## EXERCISE DETAILS
Lines in the listing below that hold "RULES" are the ones to copy.

## RECORDS FOR THE TASK
Content starts

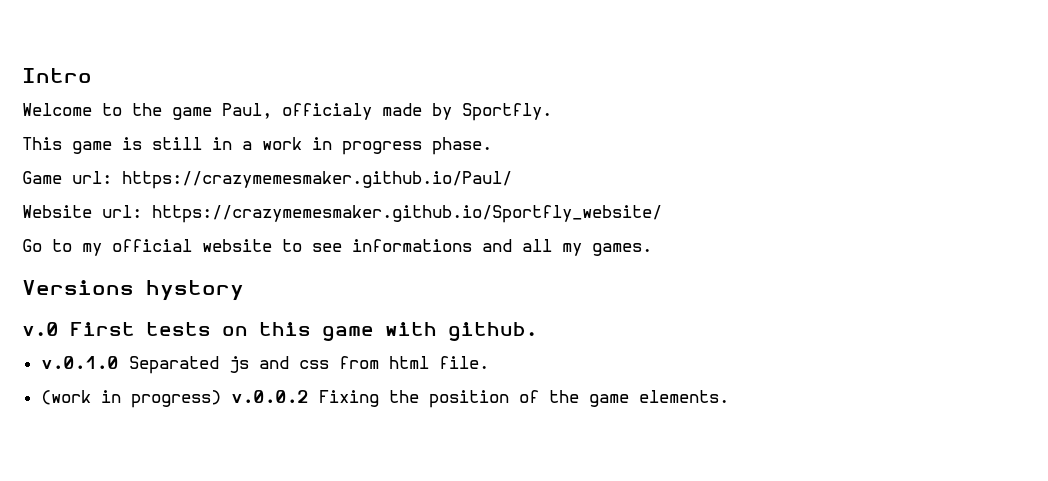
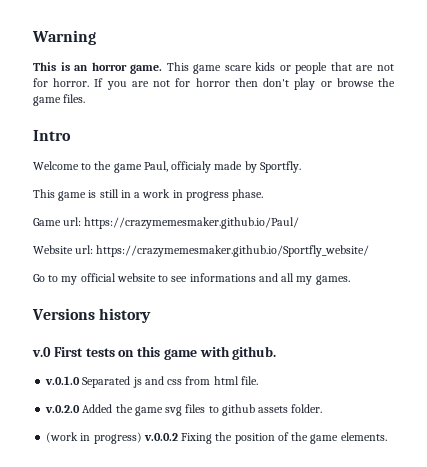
(22, 75) none -> [32,30,96,45] [33,62,395,74] [33,78,395,90] [33,94,86,106] Warning // This is an horror game. This game scare kids or people that are not for horror. If you are not for horror then don't play or browse the game files. //
[146,280,244,301] hystory -> [99,308,152,323] history
(489, 362) none -> [45,404,323,416] // v.0.2.0 Added the game svg files to github assets folder.

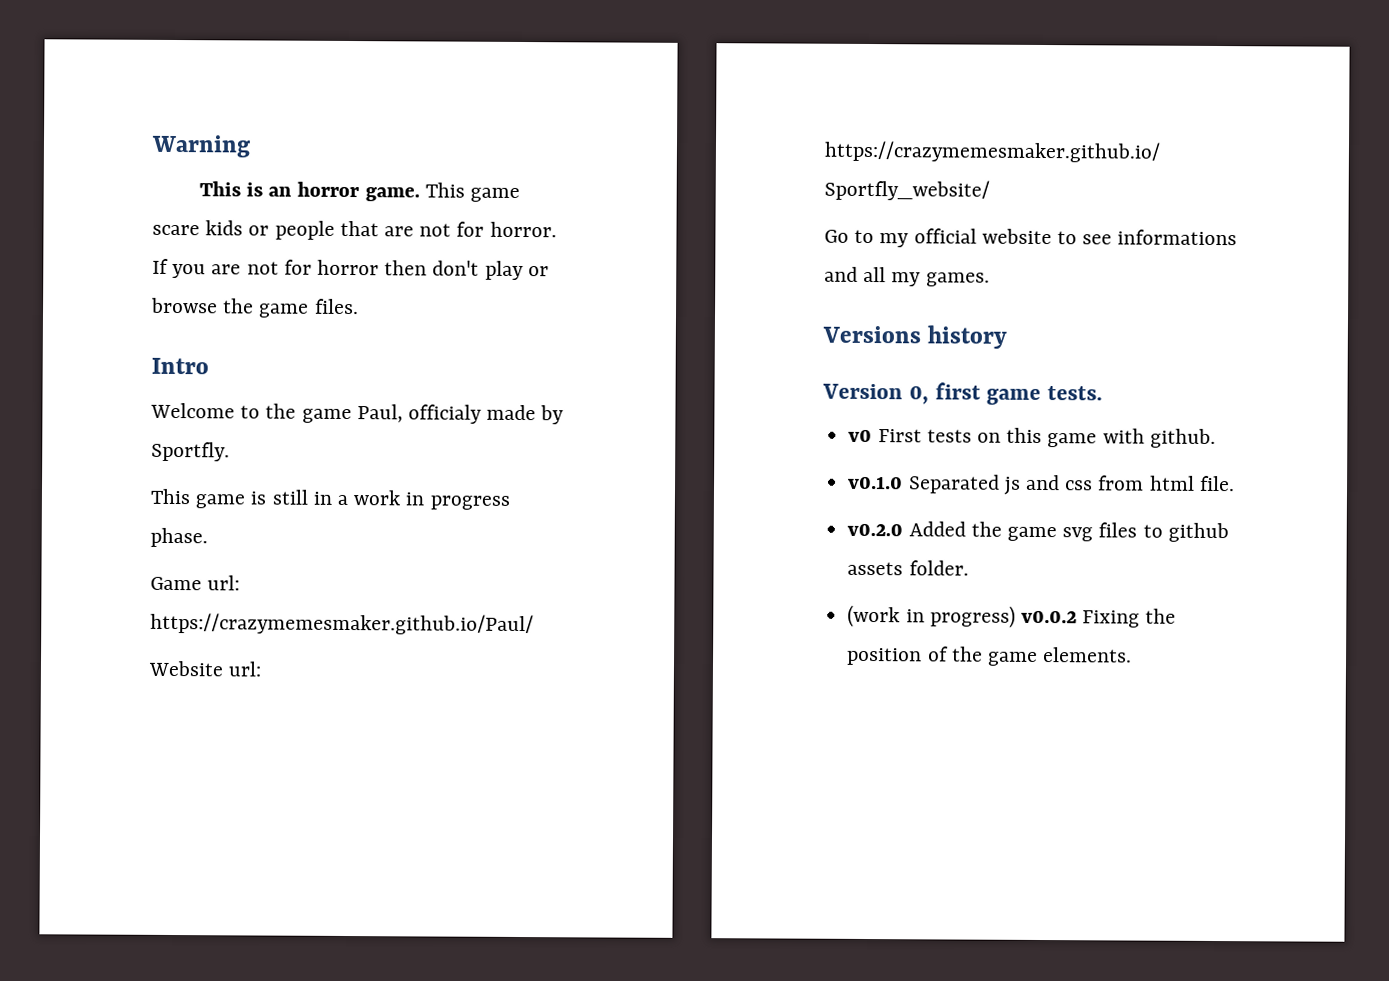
[32,347,51,357] v.0 -> [822,382,1103,405] [848,428,873,443] Version 0, first game tests. // v0
[45,376,81,385] v.0.1.0 -> [848,475,904,490] v0.1.0
[45,405,81,413] v.0.2.0 -> [847,522,904,537] v0.2.0
[143,433,178,441] v.0.0.2 -> [1020,609,1077,624] v0.0.2

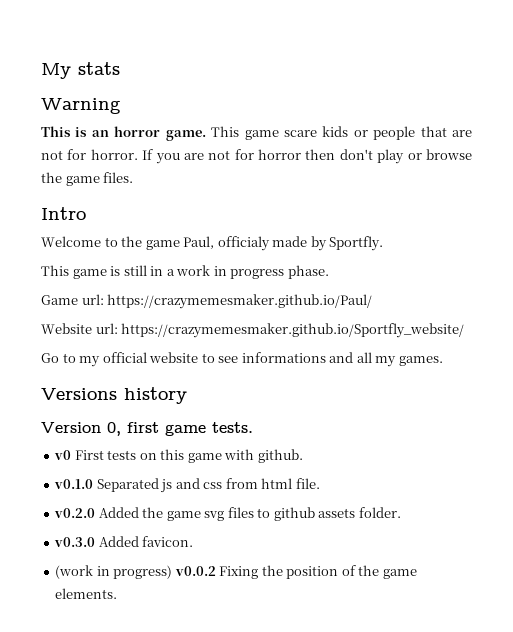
(151, 146) none -> [41,62,120,79] My stats //
(969, 568) none -> [54,536,194,547] // v0.3.0 Added favicon.

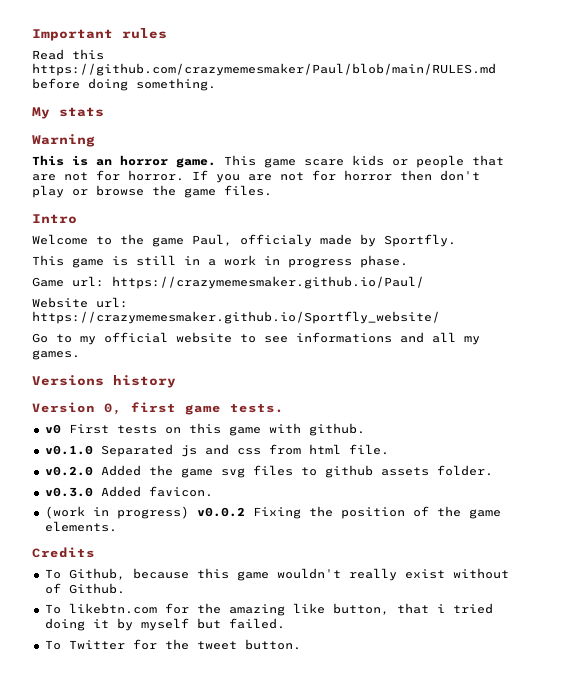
(41, 71) none -> [32,28,167,41] [32,49,104,60] [32,63,496,76] [32,78,216,91] Important rules // Read this https://github.com/crazymemesmaker/Paul/blob/main/RULES.md before doing something. //
(118, 593) none -> [32,547,95,558] [44,568,509,581] [44,583,125,594] [44,603,493,616] [44,618,285,631] [44,639,301,650] // Credits // To Github, because this game wouldn't really exist without of Github. // To likebtn.com for the amazing like button, that i tried doing it by myself but failed. // To Twitter for the tweet button.

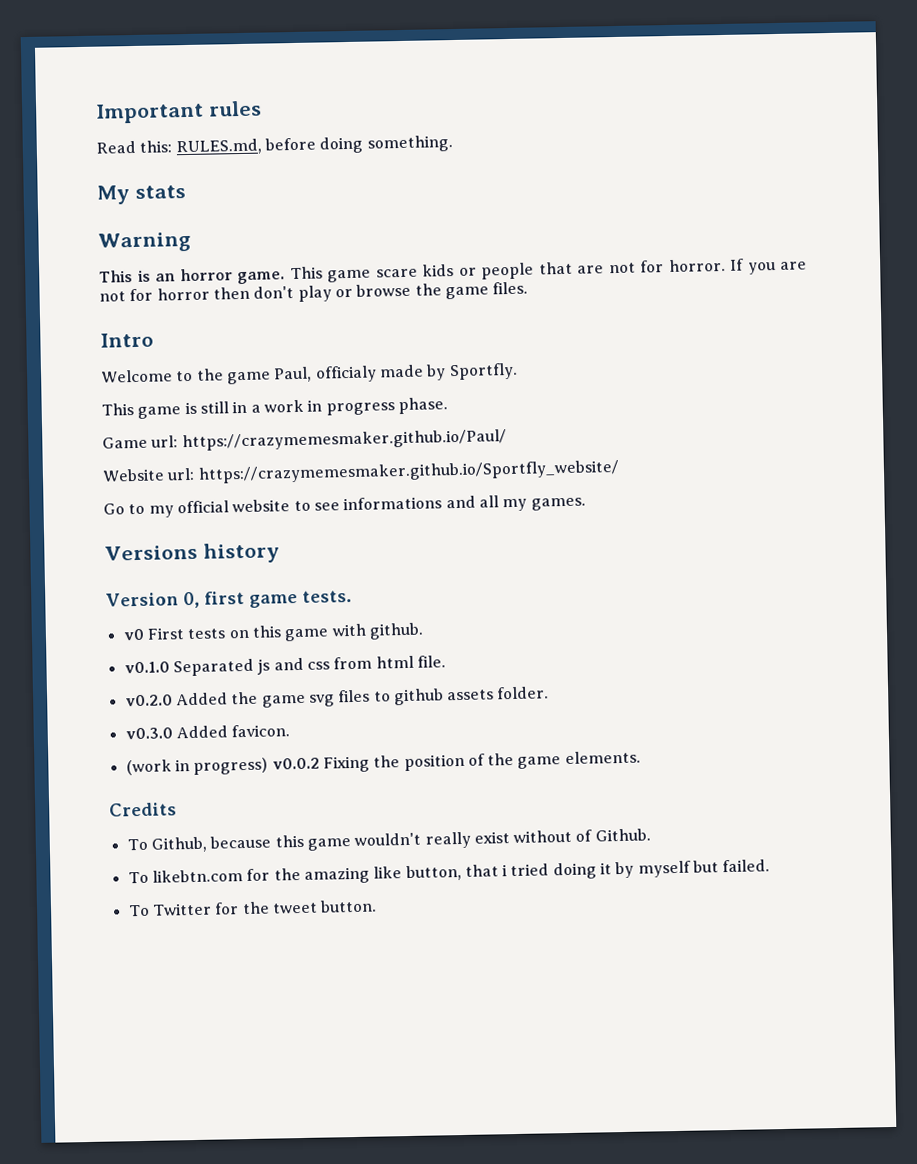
[72,49,104,60] [32,63,496,76] this https://github.com/crazymemesmaker/Paul/blob/main/RULES.md -> [139,138,262,156] this: RULES.md,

Content ends

## EXERCISE OUTPUT
(41, 71) none -> [32,28,167,41] [32,49,104,60] [32,63,496,76] [32,78,216,91] Important rules // Read this https://github.com/crazymemesmaker/Paul/blob/main/RULES.md before doing something. //
[72,49,104,60] [32,63,496,76] this https://github.com/crazymemesmaker/Paul/blob/main/RULES.md -> [139,138,262,156] this: RULES.md,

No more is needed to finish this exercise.